TASK TO CARRY OUT:
Nothing but the records, transcribed verbatim and stripped of images, should appear in the answer.

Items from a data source
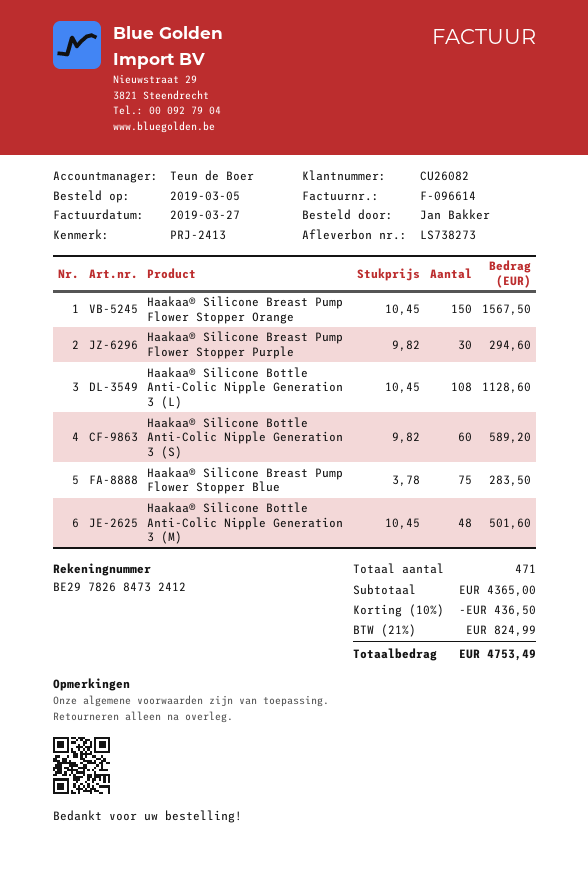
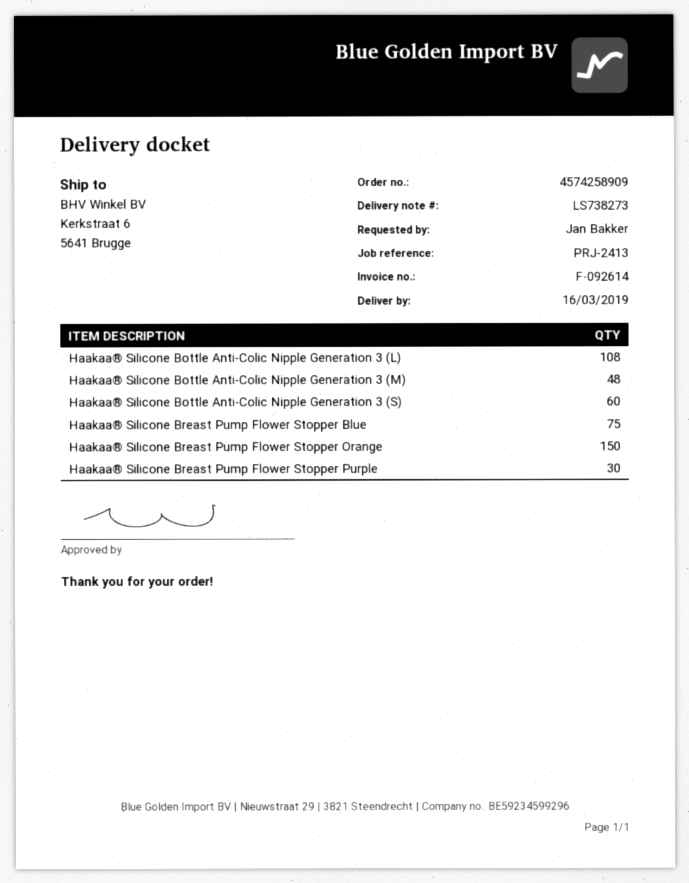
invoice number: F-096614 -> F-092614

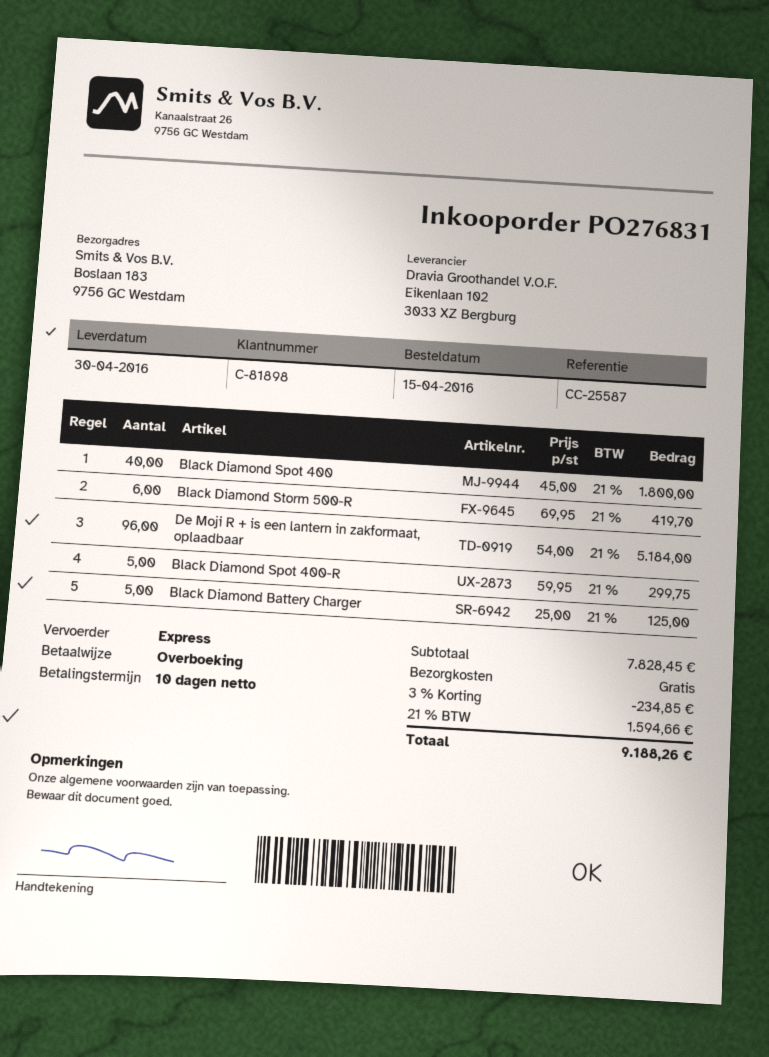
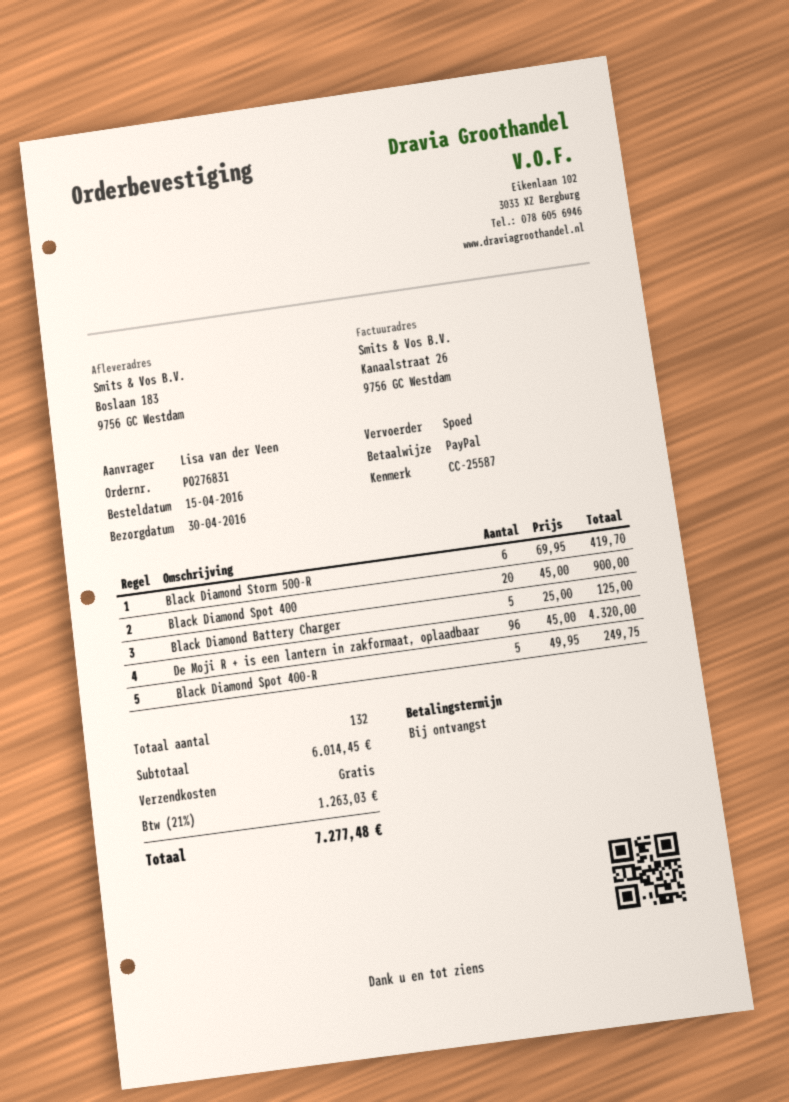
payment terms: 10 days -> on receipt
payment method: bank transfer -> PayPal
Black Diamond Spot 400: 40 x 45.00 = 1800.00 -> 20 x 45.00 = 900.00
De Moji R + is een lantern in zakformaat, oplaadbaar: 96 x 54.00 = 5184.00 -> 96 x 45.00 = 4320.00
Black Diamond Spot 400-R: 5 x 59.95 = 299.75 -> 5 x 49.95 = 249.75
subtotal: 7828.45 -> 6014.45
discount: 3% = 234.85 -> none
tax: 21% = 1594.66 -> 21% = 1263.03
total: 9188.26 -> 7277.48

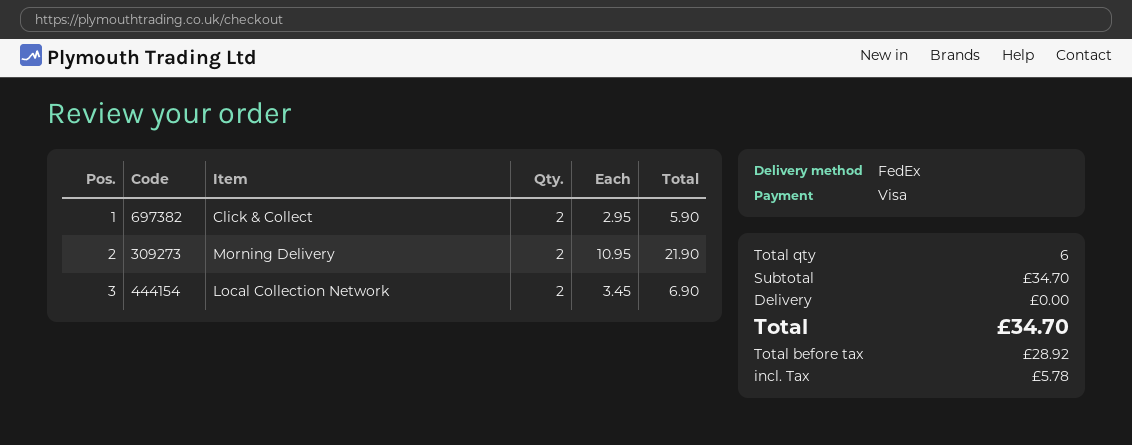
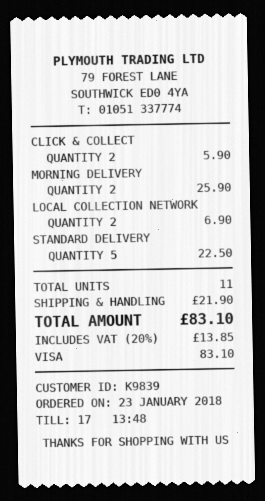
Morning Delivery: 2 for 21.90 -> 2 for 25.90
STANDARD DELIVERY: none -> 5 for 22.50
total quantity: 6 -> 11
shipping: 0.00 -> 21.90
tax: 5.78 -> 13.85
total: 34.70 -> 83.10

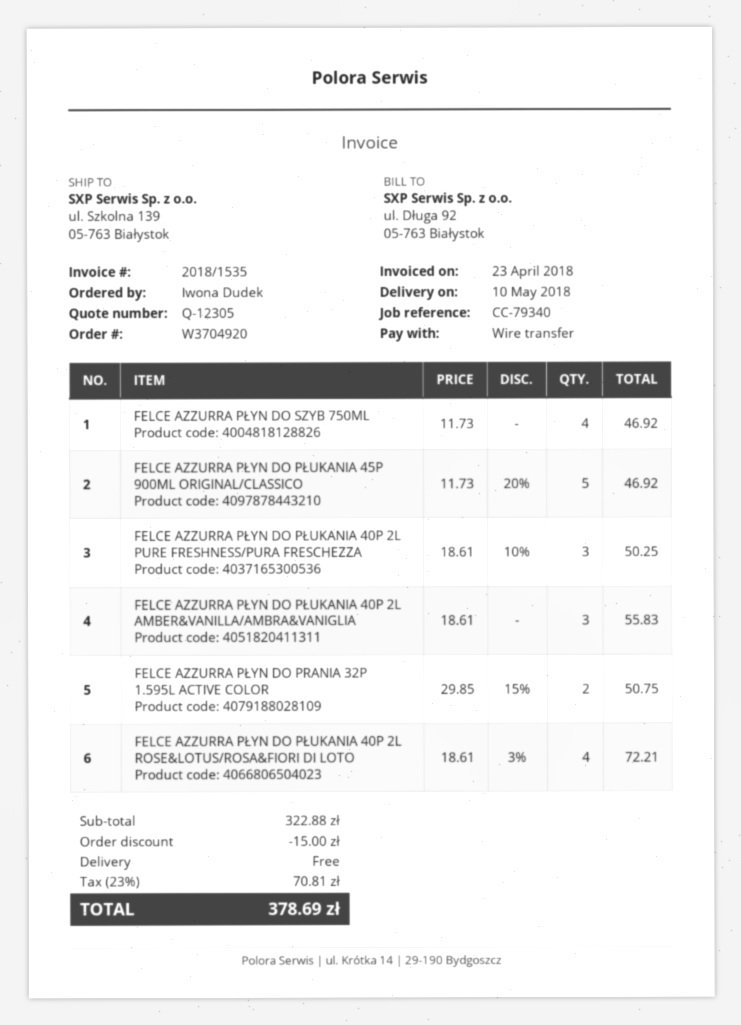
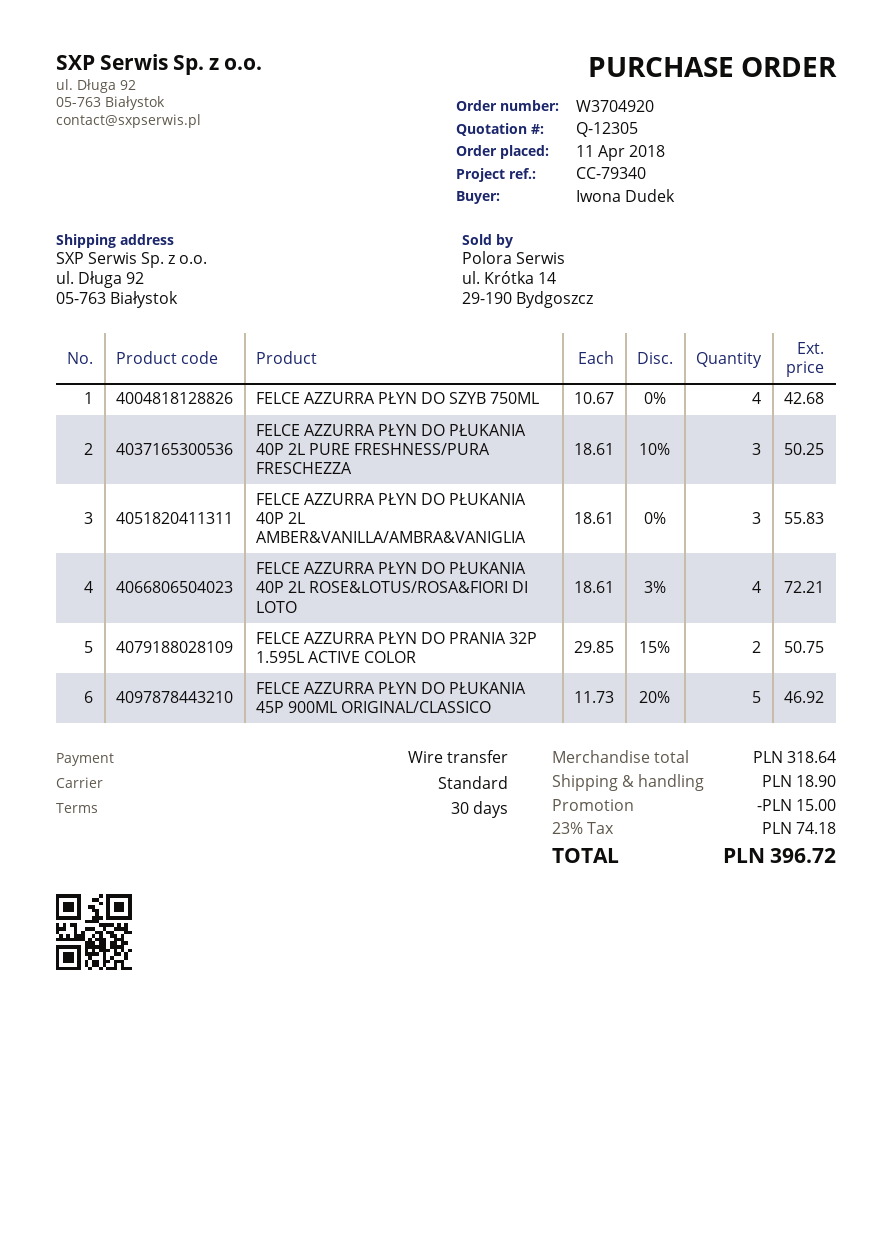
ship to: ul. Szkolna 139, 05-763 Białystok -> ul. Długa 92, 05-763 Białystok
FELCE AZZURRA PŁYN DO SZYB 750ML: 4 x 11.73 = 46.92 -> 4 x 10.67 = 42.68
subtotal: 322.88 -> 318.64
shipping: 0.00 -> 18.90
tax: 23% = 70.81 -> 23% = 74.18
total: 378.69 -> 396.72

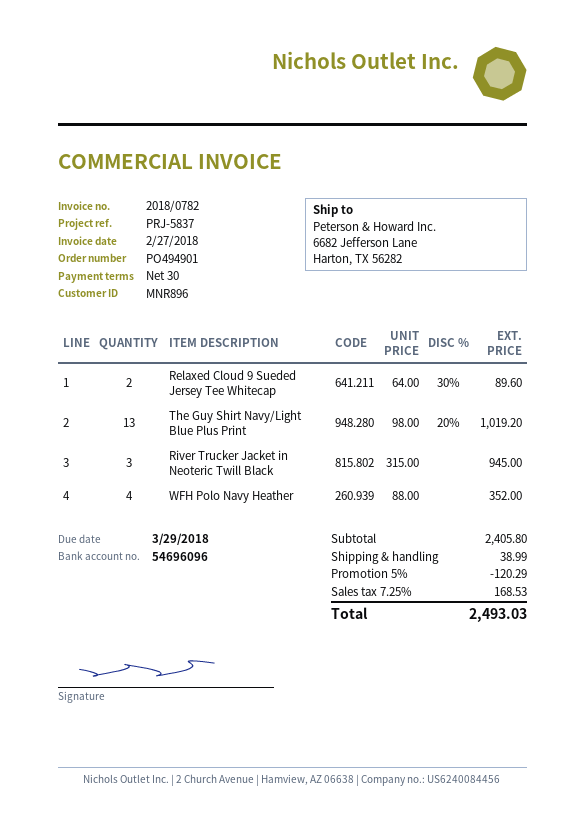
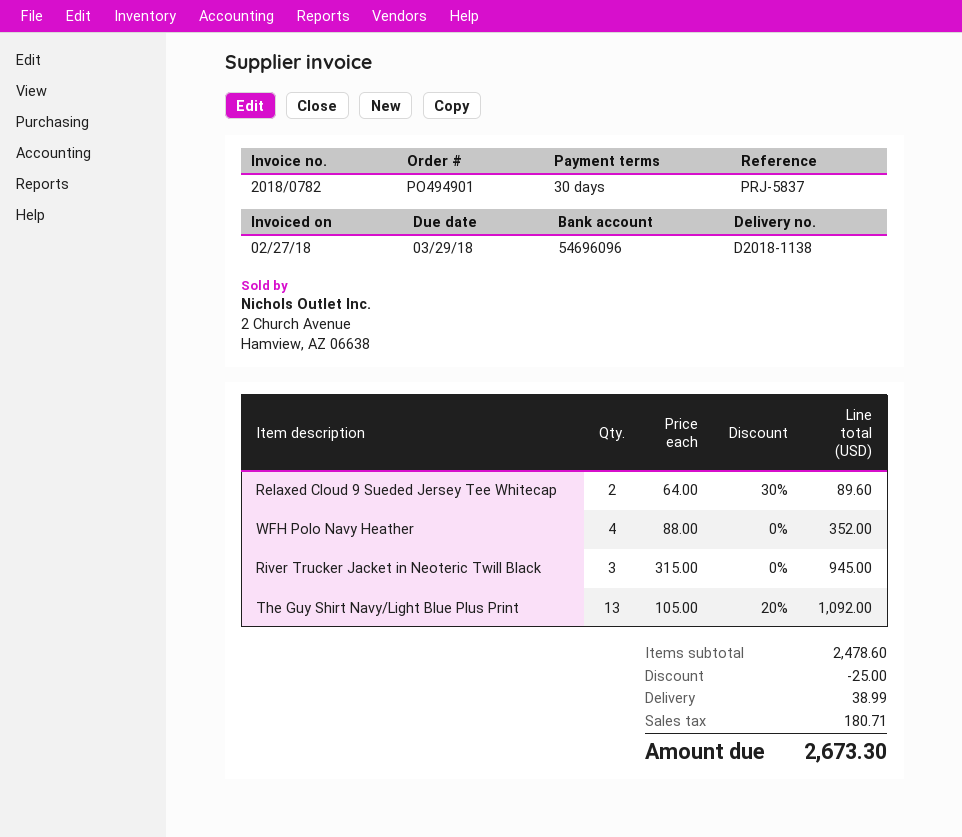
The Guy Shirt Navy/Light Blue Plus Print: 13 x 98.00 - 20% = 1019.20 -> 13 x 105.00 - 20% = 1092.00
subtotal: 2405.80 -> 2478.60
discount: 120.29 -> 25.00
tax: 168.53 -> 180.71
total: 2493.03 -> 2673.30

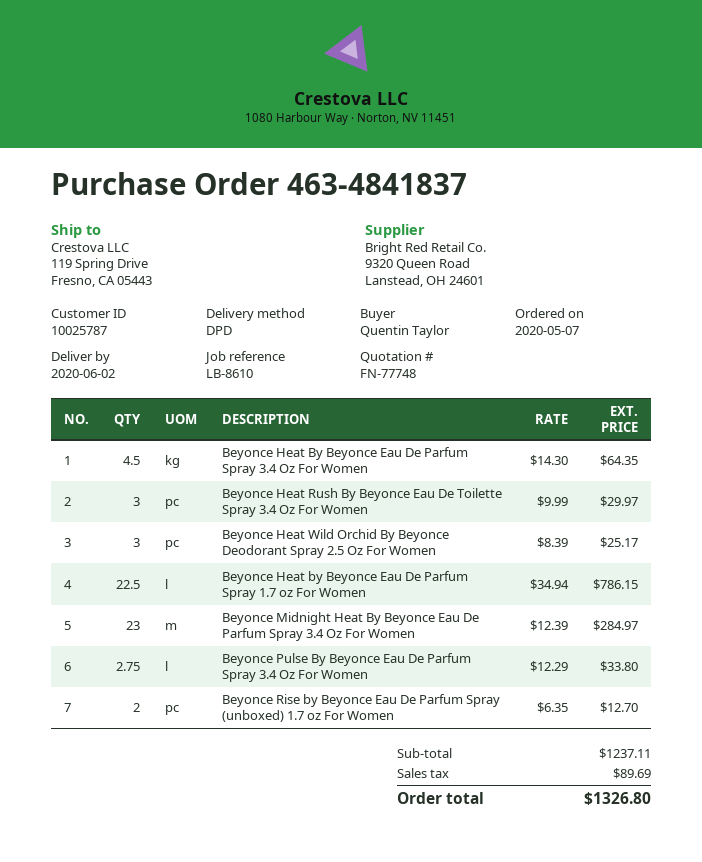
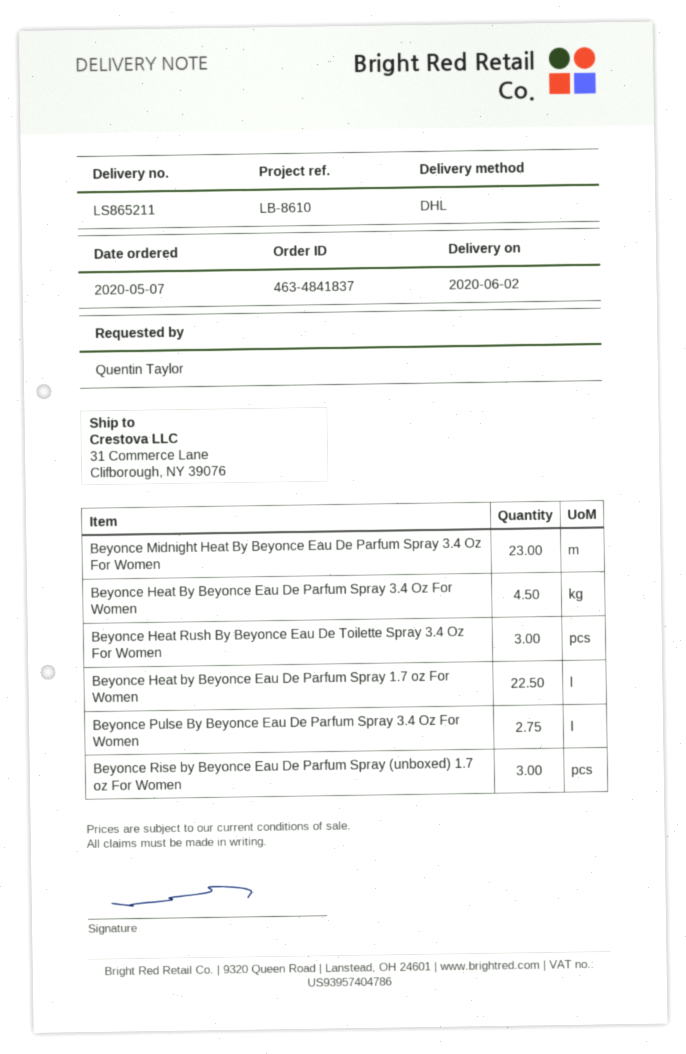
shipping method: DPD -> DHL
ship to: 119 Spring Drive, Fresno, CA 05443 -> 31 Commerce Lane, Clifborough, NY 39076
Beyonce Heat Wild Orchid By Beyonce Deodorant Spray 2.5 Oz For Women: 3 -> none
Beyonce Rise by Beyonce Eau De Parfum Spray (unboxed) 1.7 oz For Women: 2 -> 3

OUTPUT OF THE EXERCISE:
invoice number: F-096614 -> F-092614

payment terms: 10 days -> on receipt
payment method: bank transfer -> PayPal
Black Diamond Spot 400: 40 x 45.00 = 1800.00 -> 20 x 45.00 = 900.00
De Moji R + is een lantern in zakformaat, oplaadbaar: 96 x 54.00 = 5184.00 -> 96 x 45.00 = 4320.00
Black Diamond Spot 400-R: 5 x 59.95 = 299.75 -> 5 x 49.95 = 249.75
subtotal: 7828.45 -> 6014.45
discount: 3% = 234.85 -> none
tax: 21% = 1594.66 -> 21% = 1263.03
total: 9188.26 -> 7277.48

Morning Delivery: 2 for 21.90 -> 2 for 25.90
STANDARD DELIVERY: none -> 5 for 22.50
total quantity: 6 -> 11
shipping: 0.00 -> 21.90
tax: 5.78 -> 13.85
total: 34.70 -> 83.10

ship to: ul. Szkolna 139, 05-763 Białystok -> ul. Długa 92, 05-763 Białystok
FELCE AZZURRA PŁYN DO SZYB 750ML: 4 x 11.73 = 46.92 -> 4 x 10.67 = 42.68
subtotal: 322.88 -> 318.64
shipping: 0.00 -> 18.90
tax: 23% = 70.81 -> 23% = 74.18
total: 378.69 -> 396.72

The Guy Shirt Navy/Light Blue Plus Print: 13 x 98.00 - 20% = 1019.20 -> 13 x 105.00 - 20% = 1092.00
subtotal: 2405.80 -> 2478.60
discount: 120.29 -> 25.00
tax: 168.53 -> 180.71
total: 2493.03 -> 2673.30

shipping method: DPD -> DHL
ship to: 119 Spring Drive, Fresno, CA 05443 -> 31 Commerce Lane, Clifborough, NY 39076
Beyonce Heat Wild Orchid By Beyonce Deodorant Spray 2.5 Oz For Women: 3 -> none
Beyonce Rise by Beyonce Eau De Parfum Spray (unboxed) 1.7 oz For Women: 2 -> 3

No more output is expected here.